EXERCISE: From the line with "[107,25,155,48] ASAP ->" to the line with "[21,317,204,339] Open 4:30PM", retype every line exactly, including those two, and leave out the rest of the data below.

SOURCE MATERIAL:
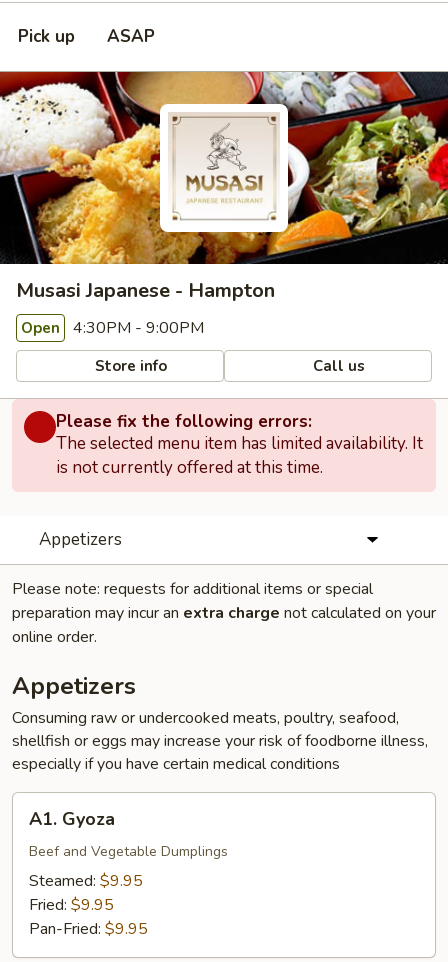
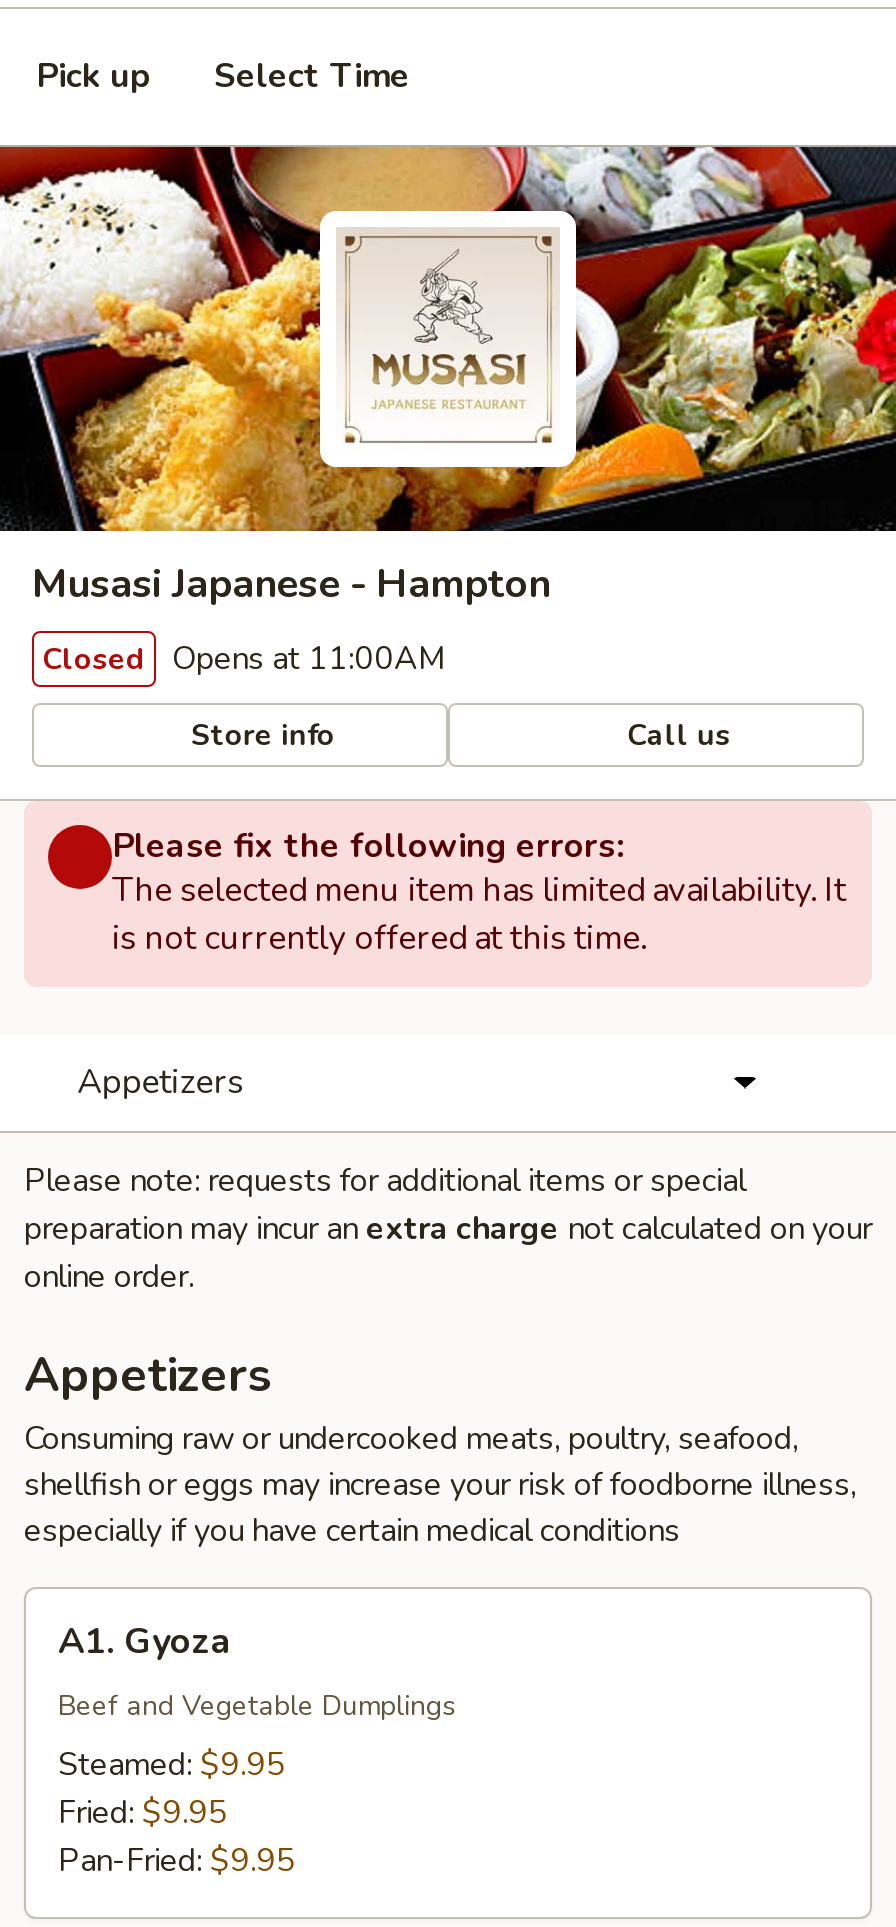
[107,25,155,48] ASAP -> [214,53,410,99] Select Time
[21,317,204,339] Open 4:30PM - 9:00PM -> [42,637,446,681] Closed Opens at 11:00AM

...

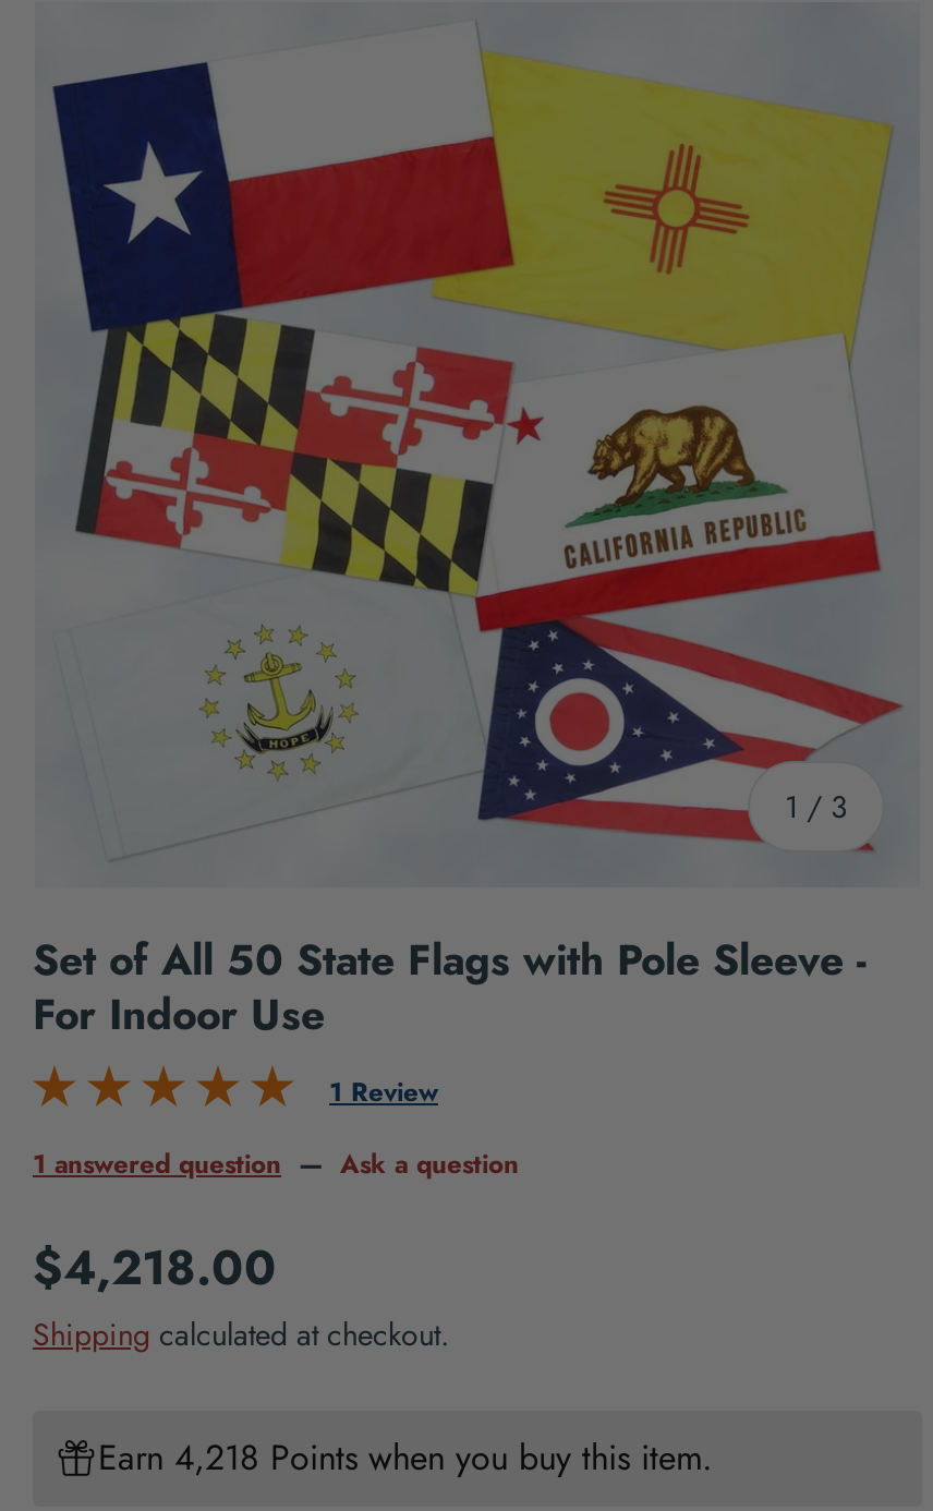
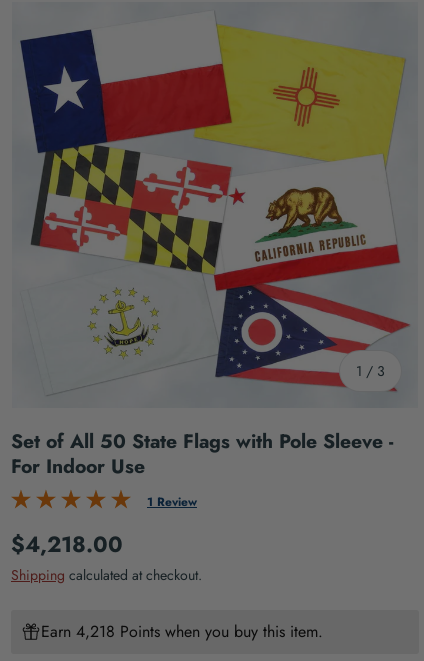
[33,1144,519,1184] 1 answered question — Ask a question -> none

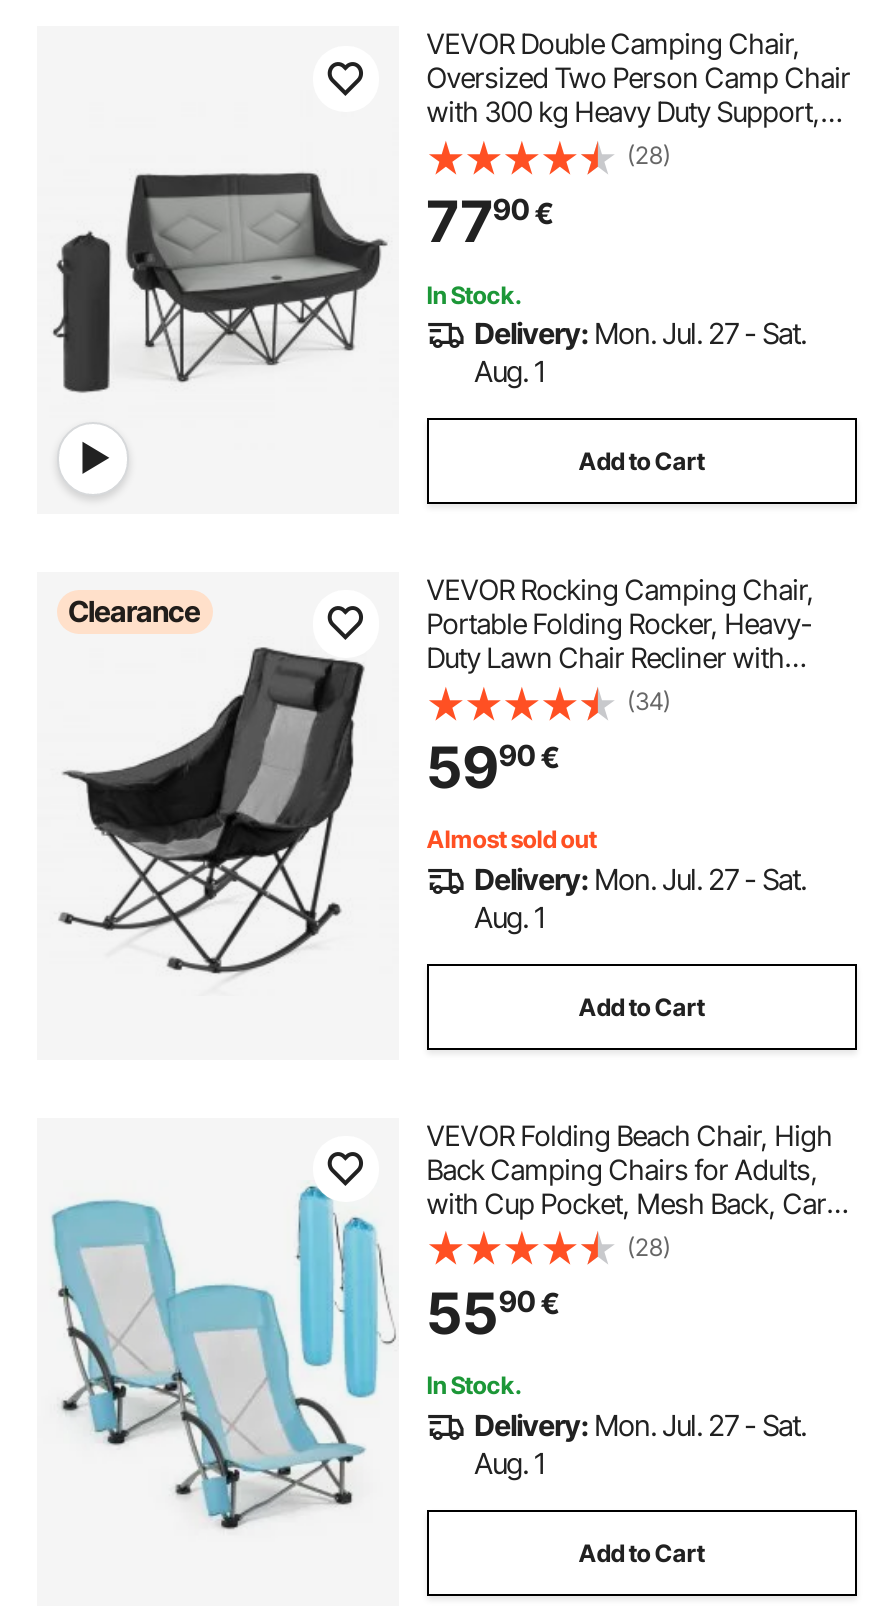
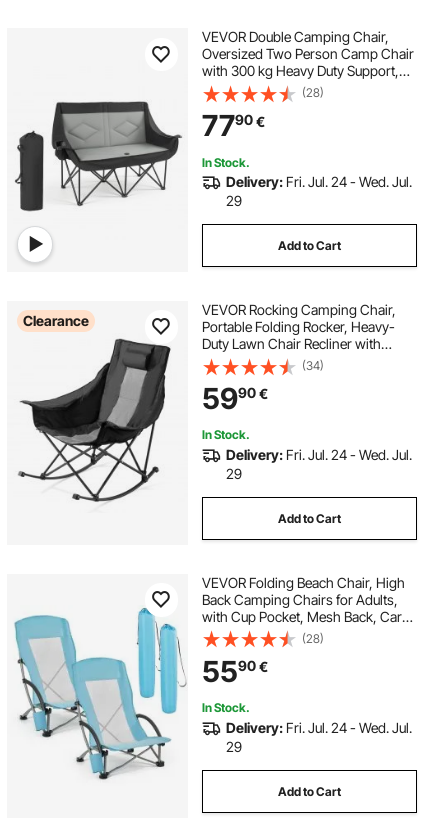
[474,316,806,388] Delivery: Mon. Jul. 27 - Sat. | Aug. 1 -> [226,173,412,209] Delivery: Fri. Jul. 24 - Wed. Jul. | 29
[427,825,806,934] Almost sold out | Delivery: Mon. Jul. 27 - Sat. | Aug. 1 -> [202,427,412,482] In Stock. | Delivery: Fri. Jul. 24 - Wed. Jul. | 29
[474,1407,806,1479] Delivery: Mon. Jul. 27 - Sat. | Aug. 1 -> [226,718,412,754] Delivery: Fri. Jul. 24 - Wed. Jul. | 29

ANSWER AREA:
[107,25,155,48] ASAP -> [214,53,410,99] Select Time
[21,317,204,339] Open 4:30PM - 9:00PM -> [42,637,446,681] Closed Opens at 11:00AM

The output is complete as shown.